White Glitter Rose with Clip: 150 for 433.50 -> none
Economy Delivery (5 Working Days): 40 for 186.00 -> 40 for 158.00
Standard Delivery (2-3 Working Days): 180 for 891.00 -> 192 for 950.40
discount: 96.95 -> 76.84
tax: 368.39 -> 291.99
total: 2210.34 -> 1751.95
-*-*-
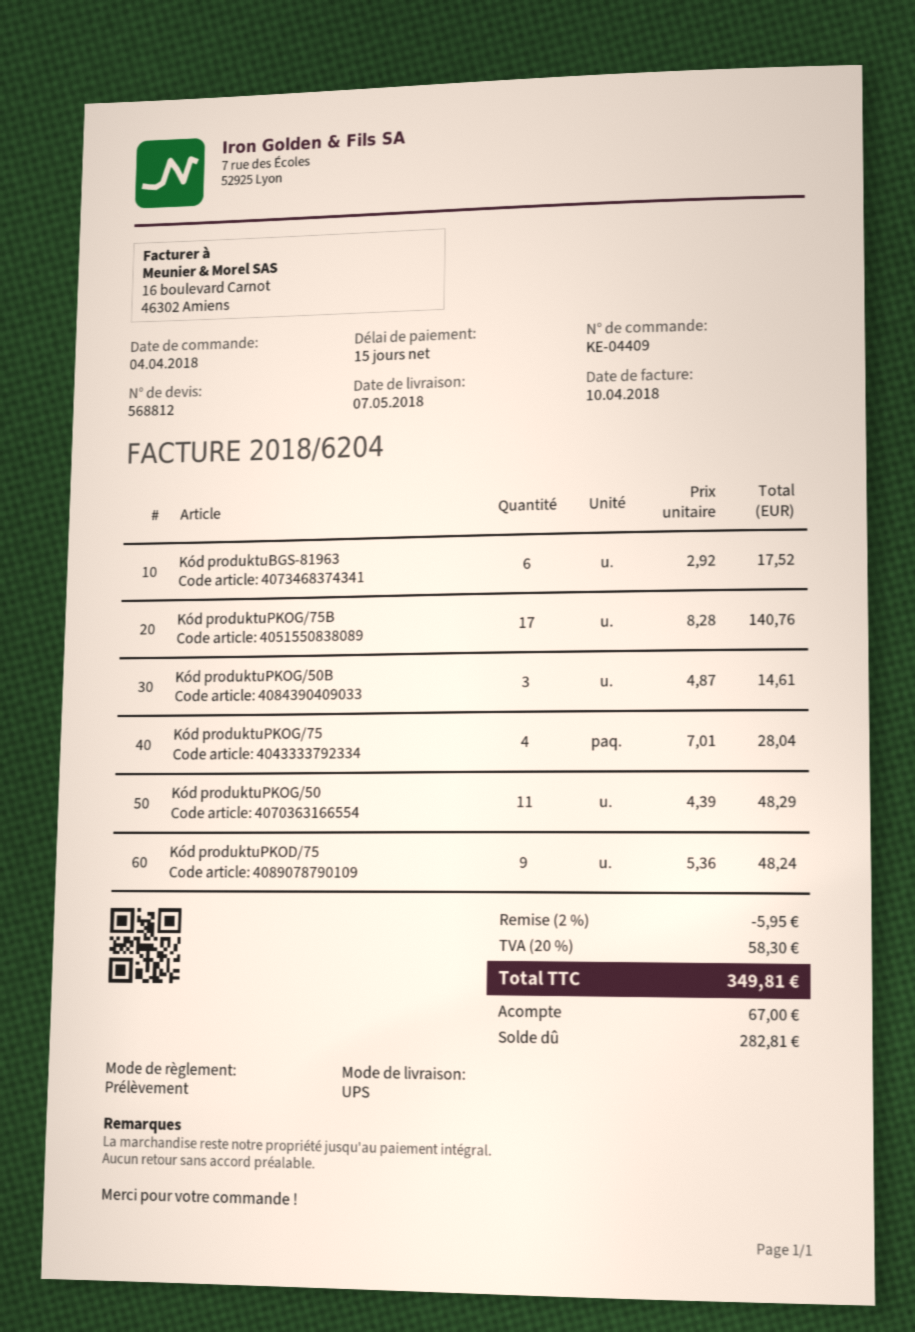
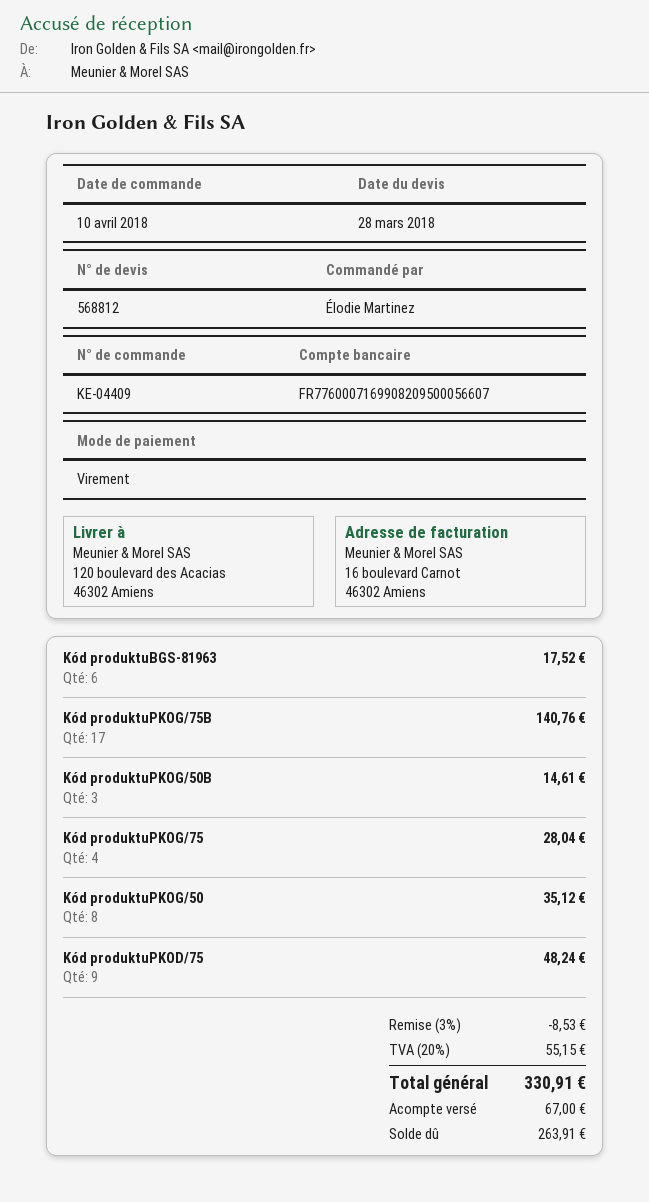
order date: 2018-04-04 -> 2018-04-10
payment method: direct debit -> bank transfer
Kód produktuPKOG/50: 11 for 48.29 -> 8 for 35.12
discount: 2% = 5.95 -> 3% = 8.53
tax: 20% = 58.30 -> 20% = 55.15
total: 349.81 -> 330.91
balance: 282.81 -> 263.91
-*-*-
## EXERCISE AIM
The word "Working" appears in some lines of the data. Copy every one of those lines.

## RESPONSE TO THE TASK
Economy Delivery (5 Working Days): 40 for 186.00 -> 40 for 158.00
Standard Delivery (2-3 Working Days): 180 for 891.00 -> 192 for 950.40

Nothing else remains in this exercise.